Un an après la fusion municipale, Montréal connaît toujours des clivages entre l'ancien territoire de la ville centrale et ses banlieues en matière de développement économique.

D'un côté, les corporations de développement économique communautaire (CDEC) réclament une reconnaissance par la Ville, ce qui implique une participation financière de la municipalité équivalant à 10 % de leur budget de fonctionnement. De l'autre côté, on souhaite conserver la capacité des banlieues, devenues des arrondissements, à agir selon leur propre vision.

Guerre de clochers, de structures ou de pouvoir? «Il y a clairement un affrontement de cultures», a affirmé hier en conférence de presse Jean-Pierre Racette, président de la CDEST. «Le modèle plus communautaire développé en partenariat avec le provincial, le fédéral et l'ancienne Ville de Montréal ne semble pas plaire à la nouvelle administration. Pourtant, au delà de l'argent, on est condamnés à travailler ensemble.»
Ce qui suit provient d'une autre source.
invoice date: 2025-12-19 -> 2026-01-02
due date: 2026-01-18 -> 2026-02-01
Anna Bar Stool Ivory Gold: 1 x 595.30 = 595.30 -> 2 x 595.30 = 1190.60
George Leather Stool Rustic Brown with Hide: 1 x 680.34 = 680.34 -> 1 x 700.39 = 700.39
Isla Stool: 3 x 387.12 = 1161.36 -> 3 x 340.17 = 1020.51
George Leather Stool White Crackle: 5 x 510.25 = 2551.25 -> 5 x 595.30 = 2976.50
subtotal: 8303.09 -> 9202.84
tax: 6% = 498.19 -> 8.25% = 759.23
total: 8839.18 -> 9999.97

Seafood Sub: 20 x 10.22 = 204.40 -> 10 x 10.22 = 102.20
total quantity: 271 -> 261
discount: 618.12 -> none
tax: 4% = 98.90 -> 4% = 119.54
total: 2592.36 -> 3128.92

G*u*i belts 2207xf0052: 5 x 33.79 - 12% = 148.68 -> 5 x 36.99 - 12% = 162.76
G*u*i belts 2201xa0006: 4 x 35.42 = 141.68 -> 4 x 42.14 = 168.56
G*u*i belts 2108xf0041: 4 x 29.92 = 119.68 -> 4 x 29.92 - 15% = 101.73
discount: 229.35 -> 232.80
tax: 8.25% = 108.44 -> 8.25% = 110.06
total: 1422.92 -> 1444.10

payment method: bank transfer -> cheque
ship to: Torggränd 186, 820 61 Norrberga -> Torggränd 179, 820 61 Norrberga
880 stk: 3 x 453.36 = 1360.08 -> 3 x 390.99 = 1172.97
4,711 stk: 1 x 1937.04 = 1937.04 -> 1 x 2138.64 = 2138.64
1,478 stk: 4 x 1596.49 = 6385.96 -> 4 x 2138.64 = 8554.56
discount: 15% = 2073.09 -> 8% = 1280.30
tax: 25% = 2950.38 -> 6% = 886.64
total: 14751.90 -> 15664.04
Mais le responsable politique du développement économique au sein du comité exécutif de Montréal, Georges Bossé, a une interprétation tout à fait opposée du dossier. «Il n'y a pas de guerre de pouvoir. Il y a de bons échanges avec les CDEC», estime M. Bossé.

Or le cabinet du maire Tremblay n'a pas répondu à la demande de rencontre présentée par les CDEC il y a environ cinq semaines. Mais M. Bossé ne s'embarrasse guère de ce «détail». Et devant l'empressement des CDEC, Georges Bossé lance un impératif: «Laissez à la nouvelle ville le temps de déterminer sa vision, la façon de faire à privilégier. On est loin d'être rendus à trancher la question. Chose certaine, on ne veut pas d'un modèle unique. L'arrondissement Ville-Marie et l'ouest de l'île n'ont pas les mêmes besoins. Et la Commission métropolitaine a un rôle important à jouer dans le dossier.»

Avec la même désinvolture, M. Bossé rejette l'argument des CDEC qui soulignent que la Ville de Montréal a pris des engagements à leur endroit lors du Sommet de Montréal pour inclure le développement économique local dans le contrat de ville. «Il n'y a rien eu de tel. De toute façon, la loi 170 donne le pouvoir aux arrondissements», rappelle-t-il. Georges Bossé confirme par ailleurs que Montréal a demandé au gouvernement du Québec le prolongement du moratoire en ce qui concerne les CDEC. Au même moment, Québec s'apprête à amender la loi pour que les CDEC soient accréditées à titre de centres locaux de développement (CLD), la voie de la reconnaissance que les représentants des dix CDEC voudraient bien voir M. Bossé emprunter.

La question semble d'autant plus difficile à régler que l'approche des élections provinciales colore les échanges, croient les CDEC. «On ne veut pas être au coeur de luttes partisanes. On sent qu'il y a un problème politique», a soutenu Pierre Sylvestre, du RESO. «Je n'irais pas jusqu'à dire cela», a répliqué M. Bossé.